Baseball Toaster was unplugged on February 4, 2009.
The Home Run Derby has now gotten so out of hand that a crappy post-grunge band, Alter Bridge, a derivative remnant of the highly derivative band Creed, will now perform at the Derby. I wonder if they'll be able to play each player's theme music as he steps to the plate.
And suddenly the Derby is an international event as if baseball had to fill the void left by the dormant NHL's non-existent All-Star game. There's Mark Teixeira representing the United States, Andruw Jones representing the Netherlands (though he's from Curacao), David Ortiz representing the Dominican Republic, Bobby Abreu representing Venezuela, Jason Bay representing Canada, Ivan Rodriguez representing Puerto Rico, and Carlos Lee for Panama. They are still trying to get the soft-hitting Ichiro to represent Japan. Buck Showalter claims oddly that Ichiro would win the whole shebang, perhaps as an attempt to evince the type of idiosyncratic idiocy that all true genius mangers have.

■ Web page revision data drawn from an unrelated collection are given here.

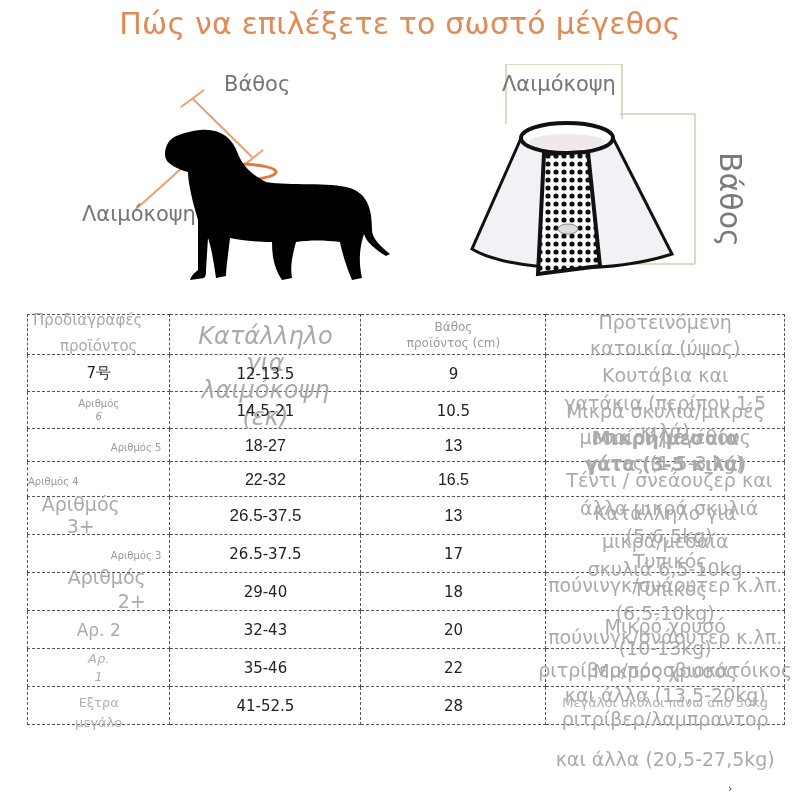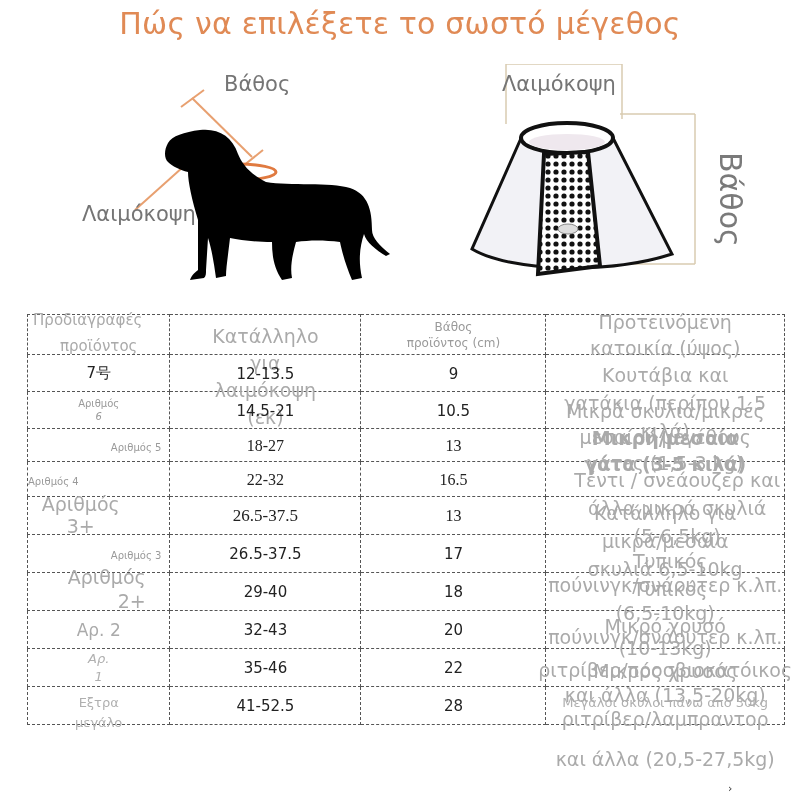"Κατάλληλο" div.gray-big { font-size: 19px -> 24px; font-style: none -> italic }
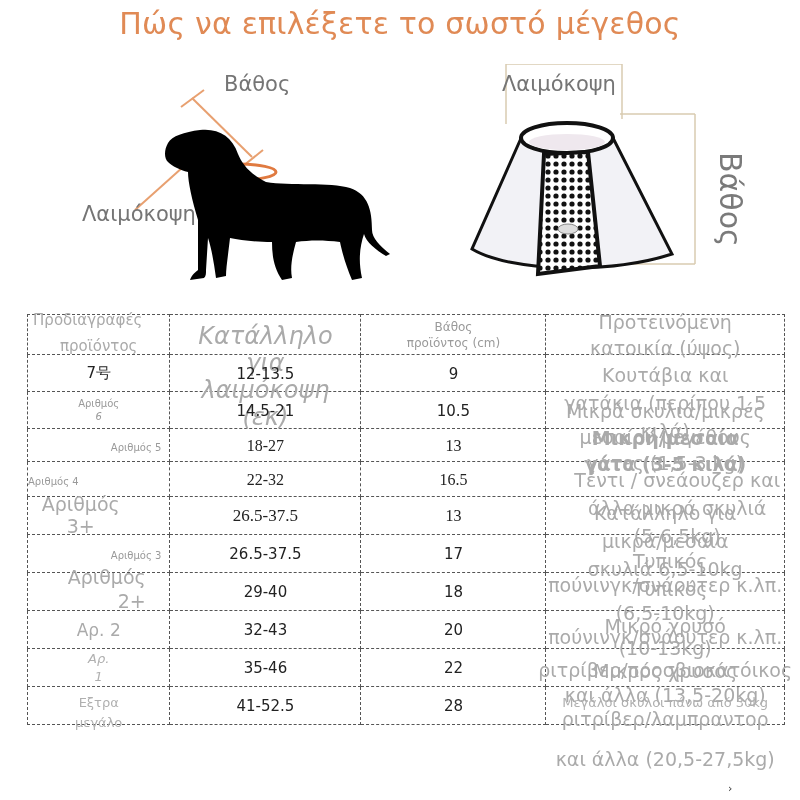"18-27" .mono { font-family: Liberation Serif, serif -> Liberation Sans, sans-serif }
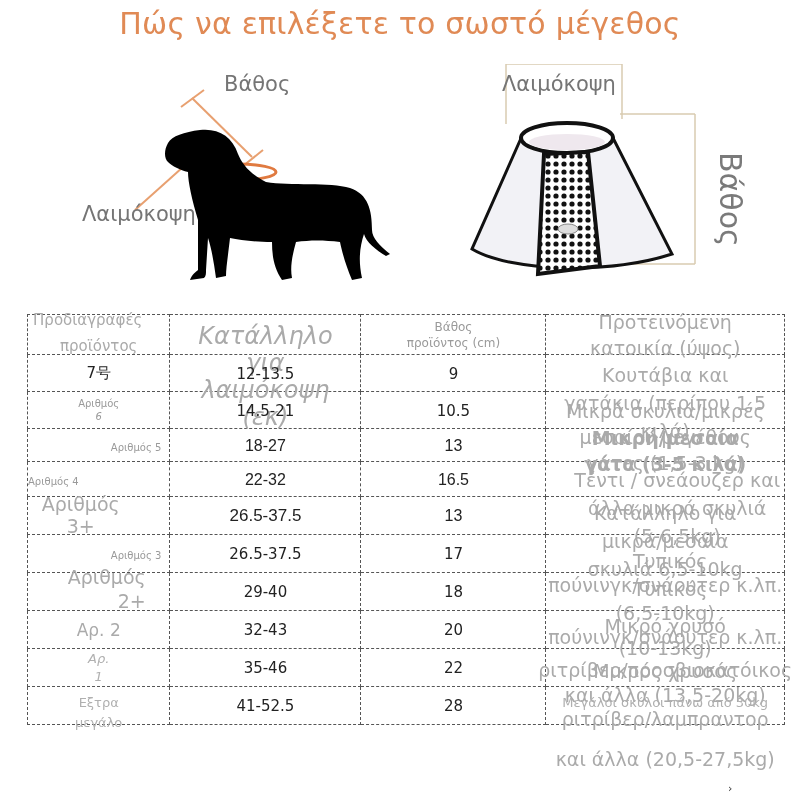"Τέντι / σνεάουζερ και" div.gray-big { margin-left: 12px -> 4px }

I have picked through the entire roster (and I'm Neyering out of doing so), but here are the most international All-Star games to date (I'm using "international" as a superlative as was once done on the website for a company in whose employ I once acted as a usufruct):
Yr | # Countries |
2002 | 10 |
2003 | 9 |
2000 | 9 |
1998 | 9 |
2004 | 9 |
2001 | 8 |
1999 | 8 |
1984 | 8 |
1972 | 7 |
1971 | 7 |
1992 | 7 |
1983 | 6 |
1970 | 6 |
1986 | 6 |
1977 | 6 |
1991 | 6 |
1973 | 6 |
1990 | 6 |
1967 | 6 |
1995 | 6 |
1997 | 6 |
So this year's game has to be in the top handful. Given the roster shuffling that happens up until game time, I'll wait until Jeannie Zalasko's postgame to count my chickens, er, countries.